:: RECORDS SHOWN ::
[Start of section]
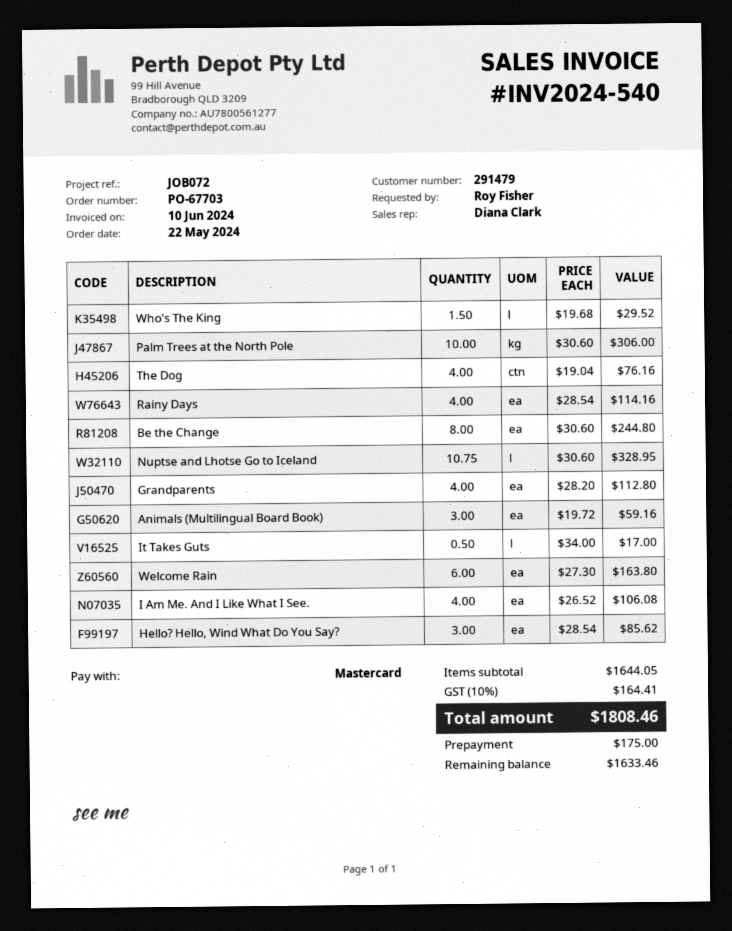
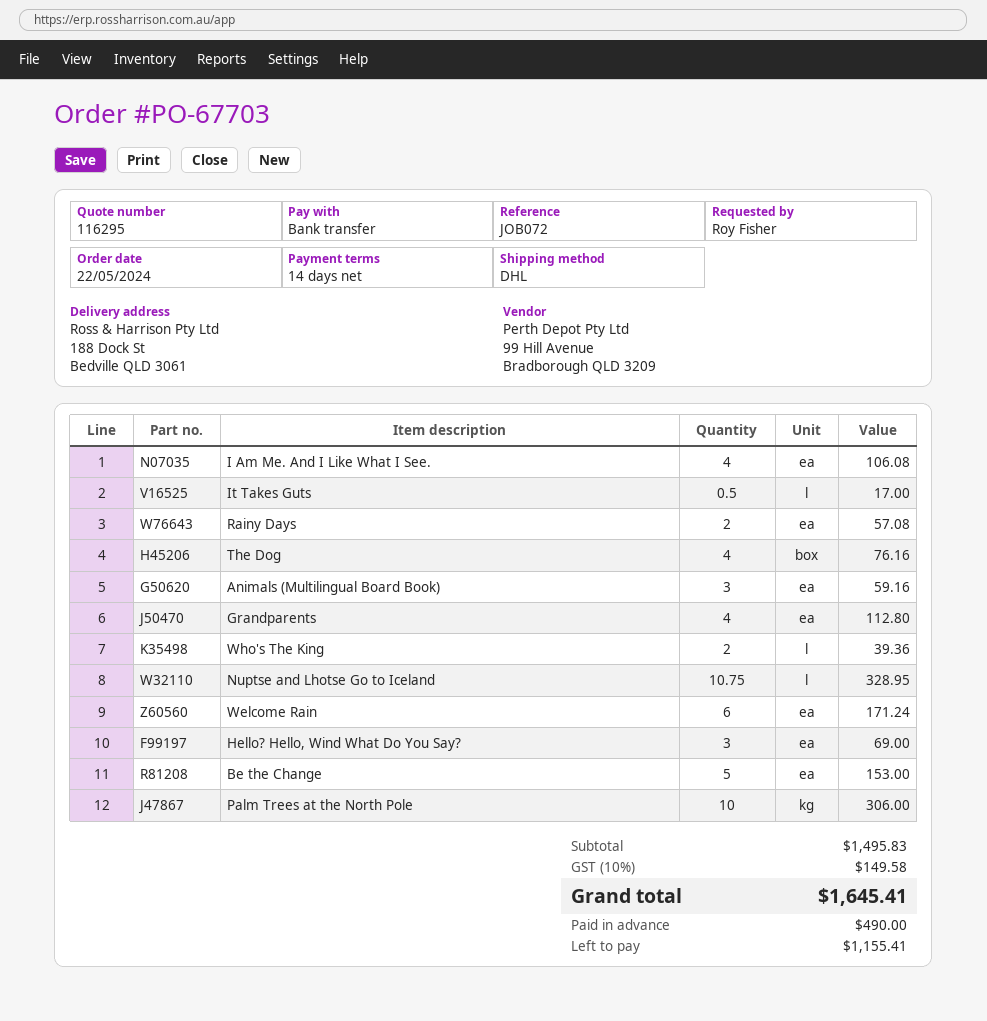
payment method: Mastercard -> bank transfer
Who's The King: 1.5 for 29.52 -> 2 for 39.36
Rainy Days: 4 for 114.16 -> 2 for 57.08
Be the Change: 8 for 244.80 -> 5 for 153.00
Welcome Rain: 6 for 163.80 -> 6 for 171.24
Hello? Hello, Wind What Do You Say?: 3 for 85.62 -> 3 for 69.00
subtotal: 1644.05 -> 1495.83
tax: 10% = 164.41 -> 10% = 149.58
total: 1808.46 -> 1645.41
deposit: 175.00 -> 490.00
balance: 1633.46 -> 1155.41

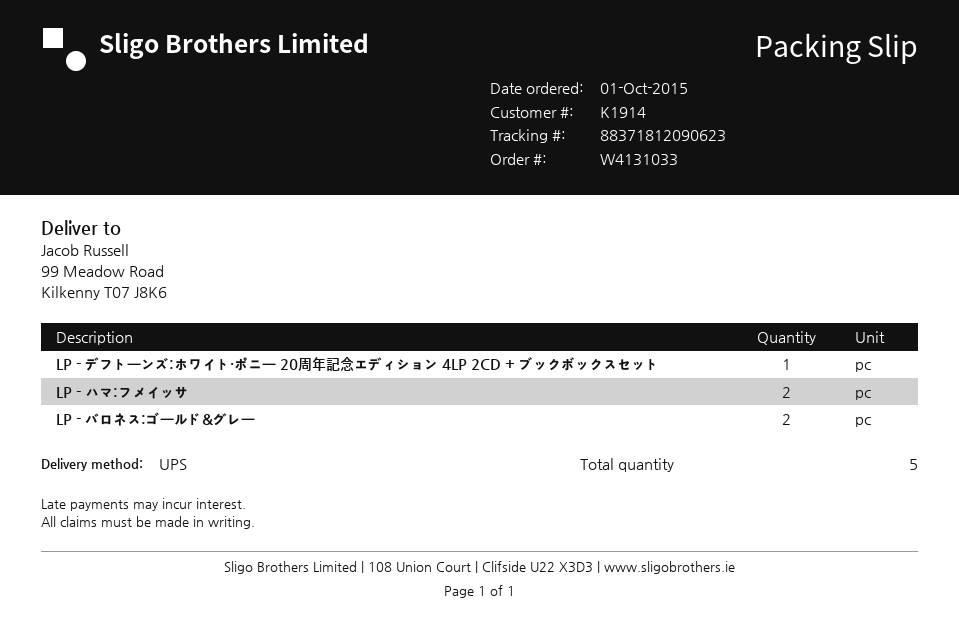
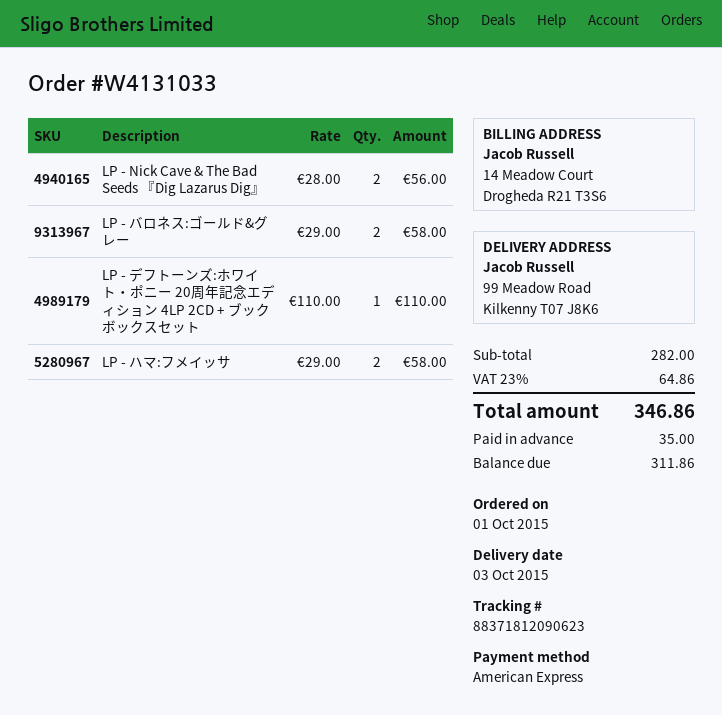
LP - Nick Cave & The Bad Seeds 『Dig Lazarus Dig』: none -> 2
[End of section]
:: ABOUT THIS TASK ::
Every line above needs to be written out again as it stands. Pictures do not belong in the copy.

:: ANSWER BOX ::
payment method: Mastercard -> bank transfer
Who's The King: 1.5 for 29.52 -> 2 for 39.36
Rainy Days: 4 for 114.16 -> 2 for 57.08
Be the Change: 8 for 244.80 -> 5 for 153.00
Welcome Rain: 6 for 163.80 -> 6 for 171.24
Hello? Hello, Wind What Do You Say?: 3 for 85.62 -> 3 for 69.00
subtotal: 1644.05 -> 1495.83
tax: 10% = 164.41 -> 10% = 149.58
total: 1808.46 -> 1645.41
deposit: 175.00 -> 490.00
balance: 1633.46 -> 1155.41

LP - Nick Cave & The Bad Seeds 『Dig Lazarus Dig』: none -> 2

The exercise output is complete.